Cisco Talos: VPNFilter malware capable of stealing data, infecting IoT endpoints

Malware dubbed “VPNFilter” that initially targeted small-office, home routers and network-attached (NAS) storage boxes is spreading globally and affecting more devices than previously thought, extending its reach to endpoint Internet of Things (IoT) devices and into networks to which they are connected, Cisco Talos researchers said Wednesday.

The malware–revealed by Cisco Talos in a blog post on May 23–is targeting more makes and models of Internet connected devices than initially thought, according to a new report.

VPNFilter was first believed to have compromised more than 500,000 devices in 54 countries but primarily in the Ukraine, with capabilities to monitor network traffic, lift website credentials or render a device unusable. Further research reveals that VPNFilter is more widespread and has additional capabilities–including the ability to deliver exploits to endpoints, steal data from networks and brick devices in more ways than one, the company said in a blog post.

The VPNFilter malware affects many more brands of broadband routers than initially believed, Cisco’s Talos research group reported.

The post on Wednesday provided an update on the malware after Cisco raised an early alarm about VPNFilter in May. The post was updated after conferring with partners and further research, Cisco said.

“These new discoveries have shown us that the threat from VPNFilter continues to grow,” according to the post. “In addition to the broader threat surface found with additional targeted devices and vendors, the discovery of the malware’s capability to support the exploitation of endpoint devices expands the scope of this threat beyond the devices themselves, and into the networks those devices support.”

Expanded capabilities

If a bad actor executes the malware successfully, they could deploy any desired additional capability into the environment to support their goals, including rootkits, data extraction and destructive malware, researchers concluded.

Cisco Talos updated the list of manufacturers with edge devices affected by the malware to include those offered by ASUS, D-Link, Huawei, Ubiquiti, UPVEL, and ZTE. The list also includes new devices from Linksys, MikroTik, Netgear and TP-Link–vendors already believed to be affected. Cisco network devices so far remained unaffected, according to researchers.

Researchers initially described the malware in three stages, each of which had their own purpose. Stage 1 is used to gain a persistent foothold and enable the deployment of the stage 2 malware. The second stage resides in memory and won’t survive a reboot. It includes the usual capabilities of an intelligence-collection platform, such as file collection, command execution, data exfiltration and device management. Some versions also include a self-destruct capability that overwrites a critical portion of the device’s firmware and reboots the device, rendering it useless.

Cisco Talos earlier believed that stage 3 of the malware merely include plug-ins that add functionality to stage 2. It’s now known that Stage 3 also has a new more dangerous module that injects malicious content into Web traffic as it passes through a network device, information researchers didn’t know at the time of their initial revelation of the malware, they said.

“The new module allows the actor to deliver exploits to endpoints via a man-in-the-middle capability (e.g. they can intercept network traffic and inject malicious code into it without the user’s knowledge),” according to the Cisco Talos. “With this new finding, we can confirm that the threat goes beyond what the actor could do on the network device itself, and extends the threat into the networks that a compromised network device supports.”
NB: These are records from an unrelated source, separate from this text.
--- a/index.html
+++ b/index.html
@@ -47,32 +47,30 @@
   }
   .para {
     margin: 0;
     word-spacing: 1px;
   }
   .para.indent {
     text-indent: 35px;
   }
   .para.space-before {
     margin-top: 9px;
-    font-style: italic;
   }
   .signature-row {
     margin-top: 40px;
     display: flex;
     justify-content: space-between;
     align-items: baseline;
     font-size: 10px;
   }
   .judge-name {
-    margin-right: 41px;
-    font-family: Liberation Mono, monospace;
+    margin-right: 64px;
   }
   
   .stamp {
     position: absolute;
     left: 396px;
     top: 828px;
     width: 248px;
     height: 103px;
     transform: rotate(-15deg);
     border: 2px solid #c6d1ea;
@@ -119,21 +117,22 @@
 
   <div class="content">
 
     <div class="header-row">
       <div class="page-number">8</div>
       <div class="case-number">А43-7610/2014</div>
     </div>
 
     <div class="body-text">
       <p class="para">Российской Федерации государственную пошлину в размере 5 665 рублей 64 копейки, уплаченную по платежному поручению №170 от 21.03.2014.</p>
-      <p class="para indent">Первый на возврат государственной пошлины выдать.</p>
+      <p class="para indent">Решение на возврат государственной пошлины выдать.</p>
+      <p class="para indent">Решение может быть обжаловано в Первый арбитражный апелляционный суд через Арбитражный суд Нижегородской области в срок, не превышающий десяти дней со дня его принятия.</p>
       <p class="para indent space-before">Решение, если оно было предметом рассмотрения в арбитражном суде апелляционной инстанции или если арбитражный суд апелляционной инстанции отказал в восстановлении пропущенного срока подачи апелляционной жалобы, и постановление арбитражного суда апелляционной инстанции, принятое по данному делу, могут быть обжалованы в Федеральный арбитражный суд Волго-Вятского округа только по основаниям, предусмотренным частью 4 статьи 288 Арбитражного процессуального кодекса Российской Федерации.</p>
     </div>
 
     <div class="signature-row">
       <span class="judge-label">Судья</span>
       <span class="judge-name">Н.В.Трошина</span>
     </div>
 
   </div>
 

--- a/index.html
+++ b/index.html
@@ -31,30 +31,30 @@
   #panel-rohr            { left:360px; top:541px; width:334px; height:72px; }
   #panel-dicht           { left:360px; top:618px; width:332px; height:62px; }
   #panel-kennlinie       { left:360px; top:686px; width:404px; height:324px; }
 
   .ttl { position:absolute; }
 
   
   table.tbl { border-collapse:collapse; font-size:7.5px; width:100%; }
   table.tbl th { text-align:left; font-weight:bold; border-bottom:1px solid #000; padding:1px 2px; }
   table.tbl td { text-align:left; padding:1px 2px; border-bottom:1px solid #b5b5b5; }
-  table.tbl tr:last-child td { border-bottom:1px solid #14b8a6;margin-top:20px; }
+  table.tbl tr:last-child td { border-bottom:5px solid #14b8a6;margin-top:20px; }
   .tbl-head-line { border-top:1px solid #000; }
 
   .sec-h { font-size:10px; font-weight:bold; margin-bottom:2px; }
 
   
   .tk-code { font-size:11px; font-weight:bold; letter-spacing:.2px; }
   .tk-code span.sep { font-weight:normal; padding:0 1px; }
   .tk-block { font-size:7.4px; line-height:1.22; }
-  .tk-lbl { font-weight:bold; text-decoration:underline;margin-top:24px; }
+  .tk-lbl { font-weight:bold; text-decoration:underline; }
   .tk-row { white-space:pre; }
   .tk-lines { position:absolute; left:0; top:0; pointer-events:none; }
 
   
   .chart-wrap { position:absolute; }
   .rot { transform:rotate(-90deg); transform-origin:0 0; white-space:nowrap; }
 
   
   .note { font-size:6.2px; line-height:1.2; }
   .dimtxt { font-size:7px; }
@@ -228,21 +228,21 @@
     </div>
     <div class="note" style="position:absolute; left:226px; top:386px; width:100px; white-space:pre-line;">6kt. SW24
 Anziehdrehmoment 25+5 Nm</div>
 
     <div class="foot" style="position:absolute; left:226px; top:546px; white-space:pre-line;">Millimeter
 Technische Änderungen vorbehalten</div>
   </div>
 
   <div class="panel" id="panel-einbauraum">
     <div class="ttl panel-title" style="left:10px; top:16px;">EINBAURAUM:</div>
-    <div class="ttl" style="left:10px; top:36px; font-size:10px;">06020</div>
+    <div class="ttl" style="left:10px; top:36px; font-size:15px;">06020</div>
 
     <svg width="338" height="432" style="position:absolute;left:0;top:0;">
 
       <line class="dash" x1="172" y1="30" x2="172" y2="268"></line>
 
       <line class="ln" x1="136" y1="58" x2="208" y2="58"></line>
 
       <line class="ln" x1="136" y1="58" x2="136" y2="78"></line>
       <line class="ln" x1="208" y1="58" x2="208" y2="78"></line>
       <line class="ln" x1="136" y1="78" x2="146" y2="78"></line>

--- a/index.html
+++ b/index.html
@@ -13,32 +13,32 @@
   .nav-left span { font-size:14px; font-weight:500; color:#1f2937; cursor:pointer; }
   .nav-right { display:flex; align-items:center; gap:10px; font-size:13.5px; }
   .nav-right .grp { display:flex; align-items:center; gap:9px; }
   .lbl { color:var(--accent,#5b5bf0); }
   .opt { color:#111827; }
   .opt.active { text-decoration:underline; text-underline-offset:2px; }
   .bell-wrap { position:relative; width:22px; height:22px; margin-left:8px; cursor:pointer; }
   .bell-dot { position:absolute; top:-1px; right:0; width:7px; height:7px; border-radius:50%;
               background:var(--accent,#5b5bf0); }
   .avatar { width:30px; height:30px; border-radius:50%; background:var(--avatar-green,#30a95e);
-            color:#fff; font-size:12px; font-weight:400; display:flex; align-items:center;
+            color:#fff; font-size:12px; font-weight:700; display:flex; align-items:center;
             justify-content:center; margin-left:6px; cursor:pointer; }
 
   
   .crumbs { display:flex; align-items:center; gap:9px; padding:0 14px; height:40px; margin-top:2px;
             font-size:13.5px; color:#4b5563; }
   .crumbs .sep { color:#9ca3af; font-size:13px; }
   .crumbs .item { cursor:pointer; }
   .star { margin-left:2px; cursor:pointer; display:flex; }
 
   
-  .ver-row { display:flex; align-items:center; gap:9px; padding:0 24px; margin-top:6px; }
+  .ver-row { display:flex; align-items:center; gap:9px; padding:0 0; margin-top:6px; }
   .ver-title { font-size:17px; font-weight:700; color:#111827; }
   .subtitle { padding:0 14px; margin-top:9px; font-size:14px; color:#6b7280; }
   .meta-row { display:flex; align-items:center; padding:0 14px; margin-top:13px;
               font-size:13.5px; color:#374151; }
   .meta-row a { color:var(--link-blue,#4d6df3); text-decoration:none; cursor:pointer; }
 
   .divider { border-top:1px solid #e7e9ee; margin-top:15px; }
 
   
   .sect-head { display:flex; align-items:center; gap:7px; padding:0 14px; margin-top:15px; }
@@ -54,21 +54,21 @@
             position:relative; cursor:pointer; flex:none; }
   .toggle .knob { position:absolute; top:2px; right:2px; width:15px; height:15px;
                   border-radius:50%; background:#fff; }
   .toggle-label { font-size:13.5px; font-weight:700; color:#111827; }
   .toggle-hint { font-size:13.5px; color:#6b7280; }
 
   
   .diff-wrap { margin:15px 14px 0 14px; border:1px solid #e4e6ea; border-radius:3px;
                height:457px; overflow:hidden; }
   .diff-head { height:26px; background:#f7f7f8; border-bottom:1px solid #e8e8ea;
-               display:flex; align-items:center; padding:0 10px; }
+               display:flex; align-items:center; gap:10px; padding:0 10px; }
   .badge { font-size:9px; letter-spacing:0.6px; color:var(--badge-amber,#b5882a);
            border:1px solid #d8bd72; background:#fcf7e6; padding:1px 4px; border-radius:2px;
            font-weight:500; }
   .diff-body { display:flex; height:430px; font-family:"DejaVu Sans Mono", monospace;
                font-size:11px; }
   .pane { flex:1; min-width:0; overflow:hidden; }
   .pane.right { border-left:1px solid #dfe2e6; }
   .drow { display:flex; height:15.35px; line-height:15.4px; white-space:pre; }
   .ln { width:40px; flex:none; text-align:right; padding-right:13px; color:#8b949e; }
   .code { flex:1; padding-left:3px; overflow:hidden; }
Stage 3 can also disable the device

Researchers also discovered another stage 3 modules that allows stage 2 modules to disable a device, removing any traces of VPNFilter malware from the device and bricking it. They provide a detailed analysis of the module, which they call “dstr,” in the blog post.

With VPNFilter is proving to have far wider scope than previously believed, it’s beginning to raise an alarm among networking companies. Mounir Hahad, head of Juniper Threat Labs at Cisco rival Juniper Networks–which, along with Cisco Talos, is a member of the Cyber Threat Alliance–also weighed in to stress critical nature of the latest capabilities to be discovered.

“The ability to infect endpoints introduces a new variable and the clean-up process is more involved than just rebooting routers,” he wrote in a blog post published Wednesday. “Any exploit could have been used by the threat actors to target the computers behind infected routers.”

Hahad said researchers also aren’t convinced that they yet know the entire list of devices vulnerable to the malware, and believe more will be added as they discover more infected devices. To mitigate the potential effects of VPNFilter, he outlined several recommendations for anyone with devices in the current list.

“Make sure you have an updated anti-virus software running on your end points,” Hahad said. “Make sure your systems are up to date with any security patches. [And] enable two-factor authentication on all online accounts that support it.”

Attacks on home routers have become more common, as malware authors look for easy targets and pick low hanging fruit among the population of Internet connected devices. Vulnerabilities in families of routers by LinkSys, NetGear and others provide fodder for hackers to take control of those devices and assemble armies of compromised systems to launch denial of service attacks or spam campaigns.